Submitted by 029187 t3_xt0h2k in MachineLearning
Do optimization techniques like Adam exist primarily to overcome the noise created by mini-batch gradient descent, or would they be beneficial even if we were doing full batches every time?
Submitted by 029187 t3_xt0h2k in MachineLearning
Do optimization techniques like Adam exist primarily to overcome the noise created by mini-batch gradient descent, or would they be beneficial even if we were doing full batches every time?
Seems like you could approximate a minibatch with a full batch + noise? Maybe there's a better noising procedure when using full batch gradients.
Capturing the distribution characteristics of high-dimensional data is very hard. In fact if we could do that well, we might be able to use classic bayesian techniques for many NN problems which would be more principled and interpretable. Any noise one would end up adding by hand is unlikely to introduce the kind of stochasticity that sampling on real data (using minibatches or similar procedures) would. Getting the distribution wrong would likely mean poor generalization.
This is wrong see: https://www.youtube.com/watch?v=kcVWAKf7UAg
The real reason is it's just faster to train on smaller batches (because the steps are quicker).
Yes that too, although my explanation wasn't incorrect, there was just more needed to the explanation right?
There was for a while the belief that the stochasticity was key for good performance (one paper supporting the hypothesis from 2016). Your framing makes it sound like that is still the case - you suggest no other reason for not doing full batch descent - and I think it's important to point out it's not.
The full gradient does not work well for NN. Plus adam has a coarse estimate of the curvature, so it would be more of a second-order method even if you can find some functions where the proposed estimates are not good.
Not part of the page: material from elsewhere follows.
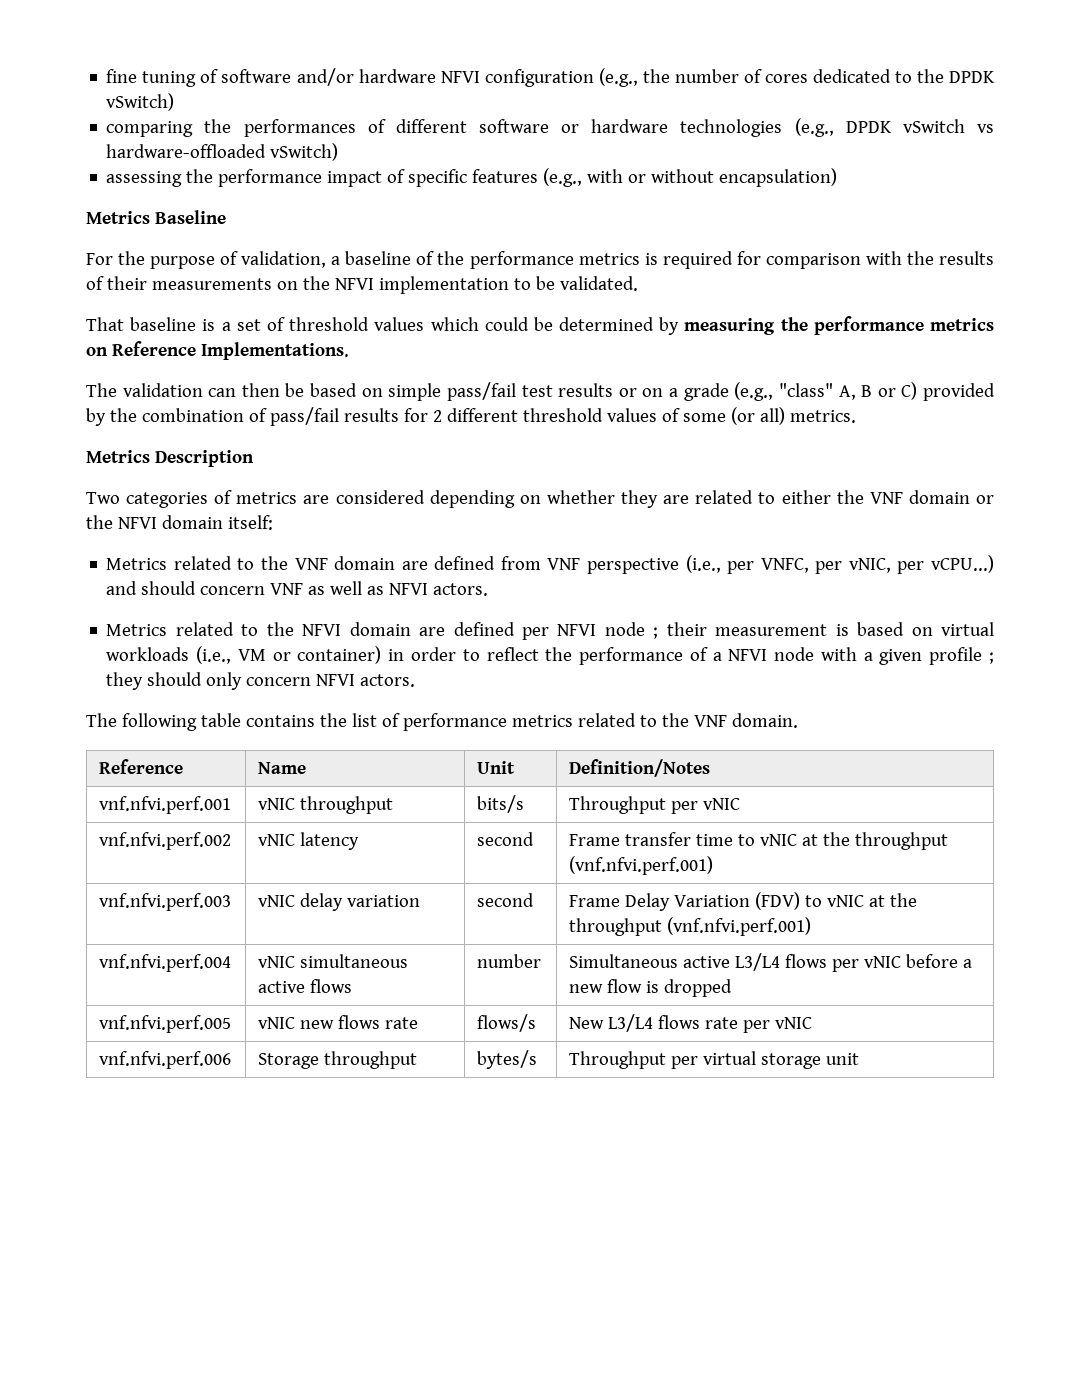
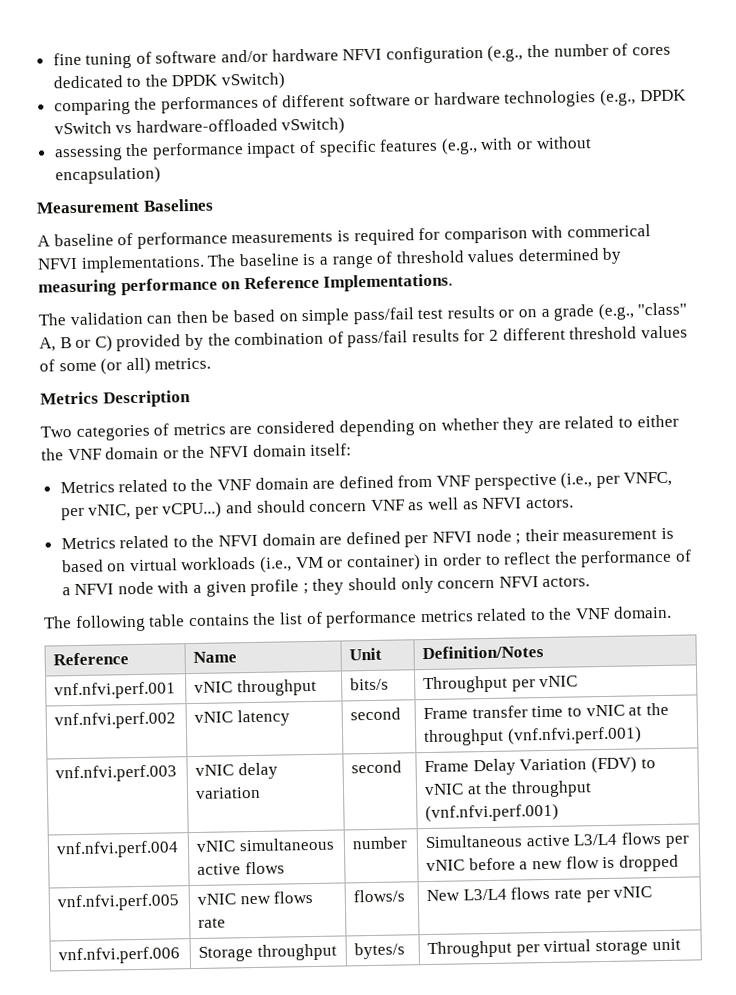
[86,210,226,224] [86,251,640,269] Metrics Baseline // For the purpose of validation, a baseline of the performance metrics -> [36,198,214,214] [37,231,334,249] Measurement Baselines // A baseline of performance measurements
[906,251,994,265] [86,276,638,294] [86,317,124,331] the results of their measurements on the NFVI implementation to be validated. // That -> [566,224,651,238] [37,254,237,273] commerical NFVI implementations. The
[236,319,261,331] set -> [331,254,374,269] range
[430,316,994,335] which could be determined by measuring the performance metrics -> [517,247,623,264] [38,277,218,297] determined by measuring performance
Mini-batches are not here just for memory limitations. They inject noise in the optimization which helps escape local minimas and explores the loss landscape.
what if, as another poster said, we did full batch but also injected noise into it?
possible. but what is the advantage with that ? even if we did find a way to explicitly noise the data/gradient, we are still better off with mini-batches as they offer less memory consumption
If its only as good, then it has no benefit. But if it ends up being better, then it is useful for situations where we have enough memory.
​
https://arxiv.org/abs/2103.17182
​
This paper here is claiming they might have found interesting ways to potentially make it better.
People have tried it, and so far no one has been able to achieve the same effect. It's still somewhat of an open research problem.
ah cool! do you have any links to papers on the topic? i'd love to read them!
I think it was this one: https://arxiv.org/abs/2103.17182
thanks!!
Adam is more likely to outperform steepest descent (full batch GD) in the full batch setting than it is to outperform SGD at batch size 1.
To add on what others have said, you would still likely want mini-batches to better track progress. Even if we had infinite memory there is still a limit to how fast you can process information (even at physical extremes), and so you would not be able to do these operations instantly. Unless there were significant drawbacks to using minibatches, you'd probably take over minibatches with seconds or minutes per update over a hanging loop that updates every X hours.
Hard to answer.
A few years ago my answer would be a resounding "hell no", back in those days a batch size of 64 is considered large.
Today training configurations of top-performing models are commonly in the ballpark 4096 images per batch, which I never thought I would see.
This kind of shows that batch size does not really exist in a vacuum but rather coexists with other parameters. For efficiency doing everything in one batch would be desirable since everything is in RAM. However, actually doing so would require coming up with some entirely new set of parameters.
Also, gradient accumulation is a thing, and you can theoretically have a train epoch as a single batch without running OOM, but nobody found that to be effective yet.
I feel like with that memory available, testing scaling laws is a better research direction than testing full batch
Adding to other answers: Even if you had enough memory, if it would still be computationally inefficient. There is a diminishing return from increasing batch size in terms of how much the loss improves each step.
ClearlyCylindrical t1_iqna0cr wrote
If it were possible to do full batch all the time minibatches would likely still be used. The stochasticity created by minibatch gradient descent generally improves a models generalisation performance.